The stuffed toys looked very old. They may have been cats at one time but eyes and ears were missing, along with hair, whiskers, stuffing, and the little thing toys need to be loved by children and not give them nightmares. The flower pressing kit consisted of two pieces of plastic with a loopy logo, pressing sheets between them and a screw at each of the four corners to tighten the covers around the sheets inside. It contained some little lavender flowers and various red and green leaves. At the very back, a naive child had decided to press some kind of insect between the sheets, and the thing had burst into a black smudge from the pressure. But the flaky, shimmery black shells and crooked legs gave the thing away. Too small to be a cicada, too hard for a fly, but too hard for a beetle.

Suddenly alert, the realtor took the box to the police. These insects were known by the police and a few conscientious people as the remains of the faceoff between the local killer, the Weeping Blade and the city legend, the Sentinel, twenty years ago. The bodies of both were found lying in the house, or what was supposed to be their bodies. One was an old man, twisted over a railing, the other young and cut nearly in half by his own saw. It was the same house where a family had been murdered by a clown only a few years earlier.

That house had never been resold. Upon visiting Val’s house again, with time with police in tow, the realtor sighed. It was a shame; both his house and the old one were really interesting places that should have been passed on to the new generation, but of course a city eccentric would ruin it.

The police shuffled around and found a single locked door in the side room. They were pondering over if it was necessary to knock it down, agitatedly searching the ring of keys for a possible alternative.

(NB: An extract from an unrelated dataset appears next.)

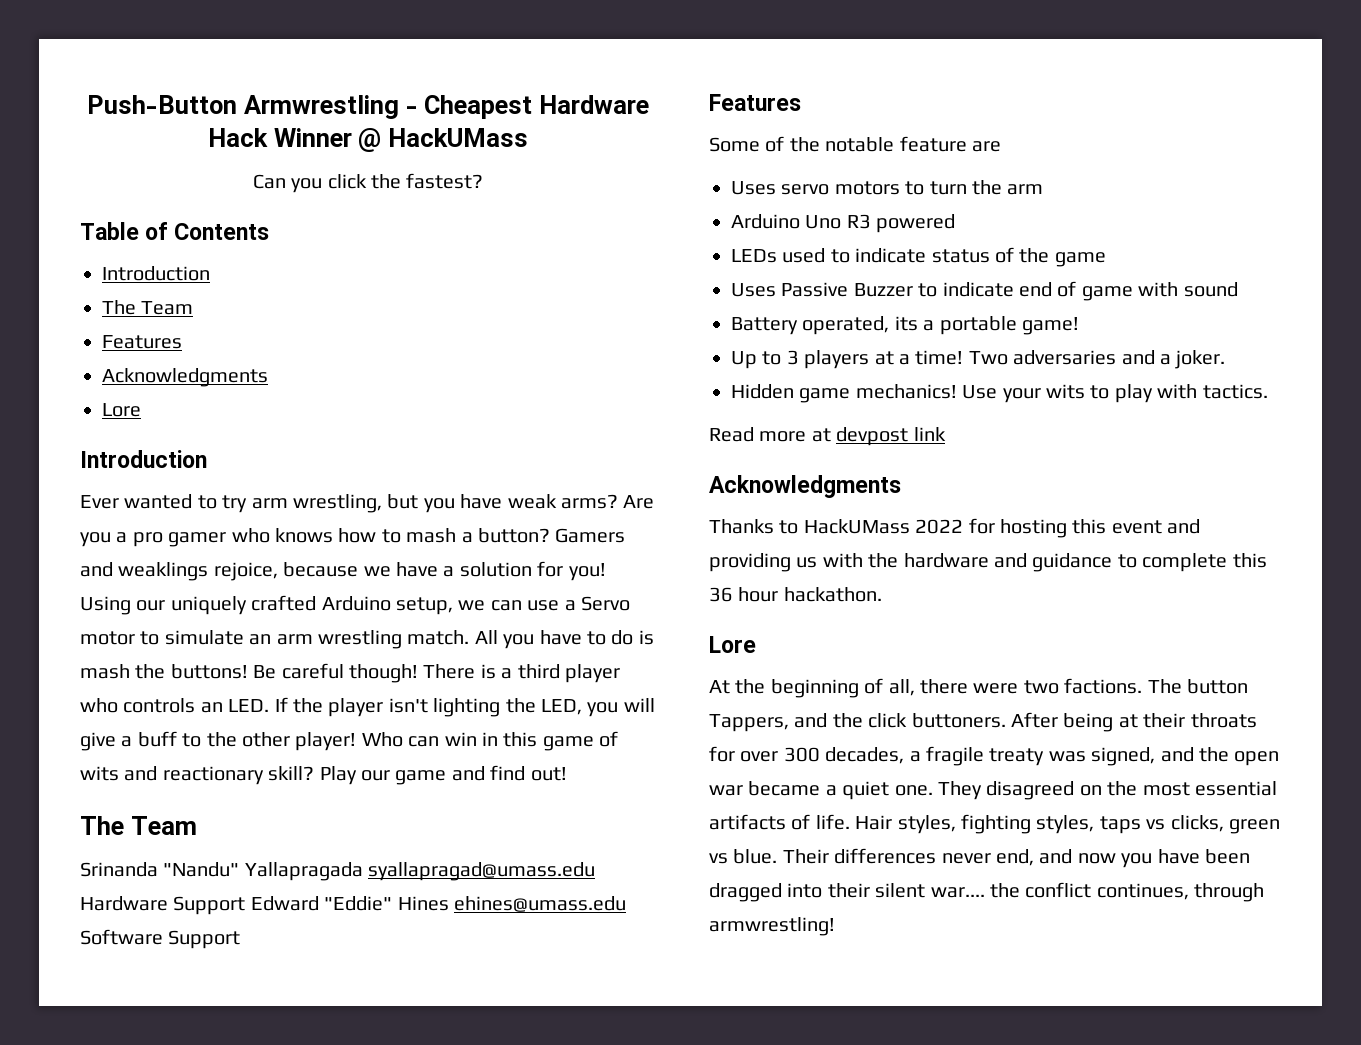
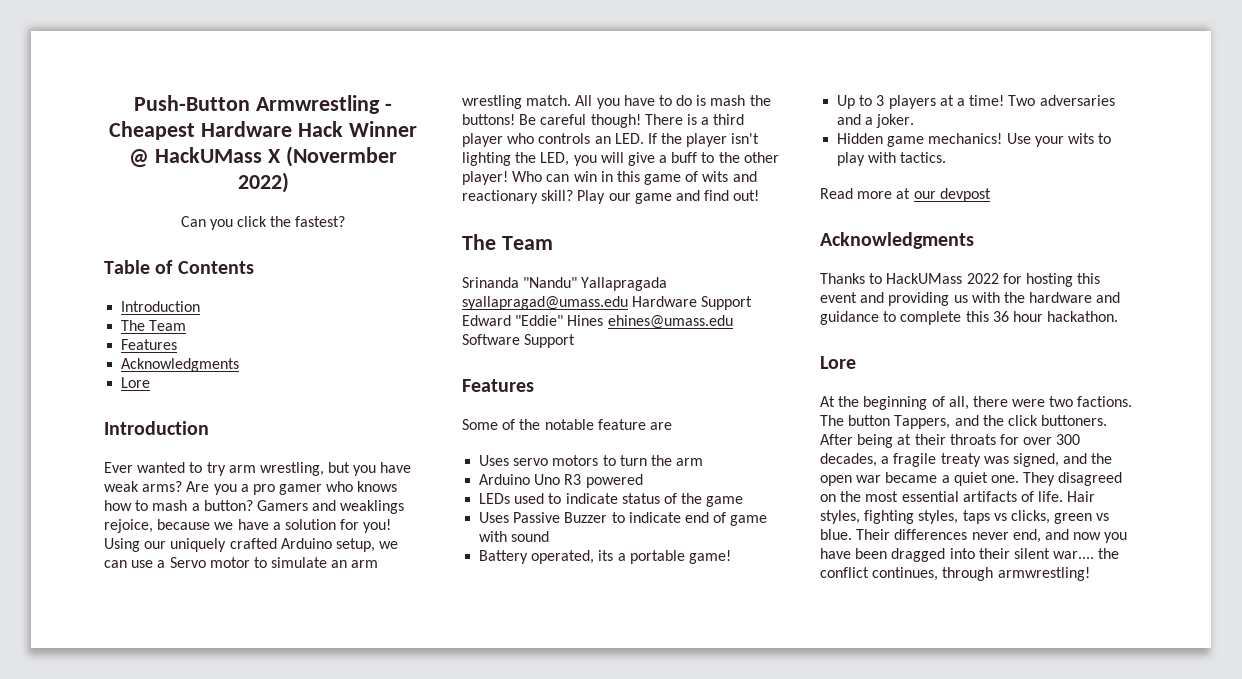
- Push-Button Armwrestling - Cheapest Hardware Hack Winner @ HackUMass
+ Push-Button Armwrestling - Cheapest Hardware Hack Winner @ HackUMass X (Novermber 2022)
- Read more at devpost link
+ Read more at our devpost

The realtor sighed again and loudly, and looked for something to do to make himself look less worried about selling the house, less indifferent about the case, whatever. He decided to test if the electric company had reconnected the house.  There were no bulbs yet but the reconnected fridge seemed to be on. And so, the realtor pulled the handle and saw through to the other side.

The smell blasted forth. It wasn’t just different. It was unbearable.

The bodies were piled high. In the heated glass prison, they were sagging, virtually melting over each other. There had to be at least twenty, no, more, the room seemed to stretch on forever in a sort of hellish landscape of limbs and torso and maybe heads, unidentifiable things that might have once been heads.

The air was thick with blood and vapor, just laying eyes upon the sight brought forth tears that felt like bile.

The police charged back over, towards the fridge, then pointedly away. Murmurs. Bad memories. Someone dragged the realtor away. One of the policemen, although none of them could tell you who, made a call. Retching, giving a report. It was too late for cake, though.

The death figures for the _______ Enclave skyrocketed that day, that week (it took a while for anybody the muster up the drive to count the bodies.) The blip was passed out of the Enclave and into the real world that children of the Enclave like Lei and Val had never seen. And, tapping away at a screen with the faces of our good friends on them, the real world had to make a decision.